She shivered, despite the warmth of the coverlet. But she could feel her
eyes getting heavier.
The dwelling remained silent except for the moaning of the ten month
winds.
LXIII
THE WOMAN SAT on one side of the narrow drop table and picked up the empty cup
one more time, studying the webwork of lines underneath the porcelain-smooth
glaze. A simple cup, heavy, with a handle ample for a man, finished in a
uniform off-gray. On one half was a golden diamond, faded. On the other was a
stylized spruce tree, green and brown.
When she studied the two designs closely, she could see precise brush
strokes, finely done under the heavy and clear glaze. Both the cup and the two
designs were unique in small ways, almost in the feel of the cup and the sense
of the designs. Both the object and its decoration had been produced by a
skilled hand.
Cigne shook her head. The man who had rescued her from the ten month
wind and storms, winds and storms which still were striking the surrounding
hills periodically, had produced both house and cup. Or so he had said.
If he had, he was extraordinarily skilled. If he had not, he was rich,
or a thief, or both.
Gregùthat was the name he had offered. But she had refused to use it. So
far she had avoided any form of address.
Click.
Cigne kept her eyes on the cup as he walked to the other side of the
table.
"Feeling better?"
She nodded, but did not meet his eyes. The old legends had been
dismissed by most, but she remembered to be wary about "the old man of the
hills" with the demon-yellow eyes.

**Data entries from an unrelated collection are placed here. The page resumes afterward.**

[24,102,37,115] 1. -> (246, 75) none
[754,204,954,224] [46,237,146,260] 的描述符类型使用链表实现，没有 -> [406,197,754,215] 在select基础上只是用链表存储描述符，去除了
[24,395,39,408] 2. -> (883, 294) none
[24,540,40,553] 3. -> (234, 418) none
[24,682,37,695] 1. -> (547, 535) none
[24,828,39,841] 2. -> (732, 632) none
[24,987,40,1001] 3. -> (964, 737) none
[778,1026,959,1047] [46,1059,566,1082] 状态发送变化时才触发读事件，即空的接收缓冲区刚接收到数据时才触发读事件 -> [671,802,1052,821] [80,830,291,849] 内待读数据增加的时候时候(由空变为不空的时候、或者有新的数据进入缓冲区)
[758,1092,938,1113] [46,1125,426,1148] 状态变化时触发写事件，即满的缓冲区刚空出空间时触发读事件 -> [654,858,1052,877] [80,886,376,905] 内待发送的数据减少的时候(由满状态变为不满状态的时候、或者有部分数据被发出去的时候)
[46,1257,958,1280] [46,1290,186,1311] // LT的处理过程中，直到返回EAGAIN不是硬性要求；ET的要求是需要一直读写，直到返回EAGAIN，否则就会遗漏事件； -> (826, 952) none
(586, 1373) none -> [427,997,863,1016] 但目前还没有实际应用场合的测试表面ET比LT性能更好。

Still, he had been nothing but gentle when
easily he could have taken advantage of her.
He had not pressed when she had refused to discuss why she had been out
in the storm or from whom or what she had fled.
In turn, she had not pressed him on how he could so easily dare the
gusts that felled bigger men.
"Still don't want to go back?" He waited for her answer.
This time, this time, she shook her head.
"What about Denv?"
"I have no money. No goods. No trade. Besides . . . a woman who cannot .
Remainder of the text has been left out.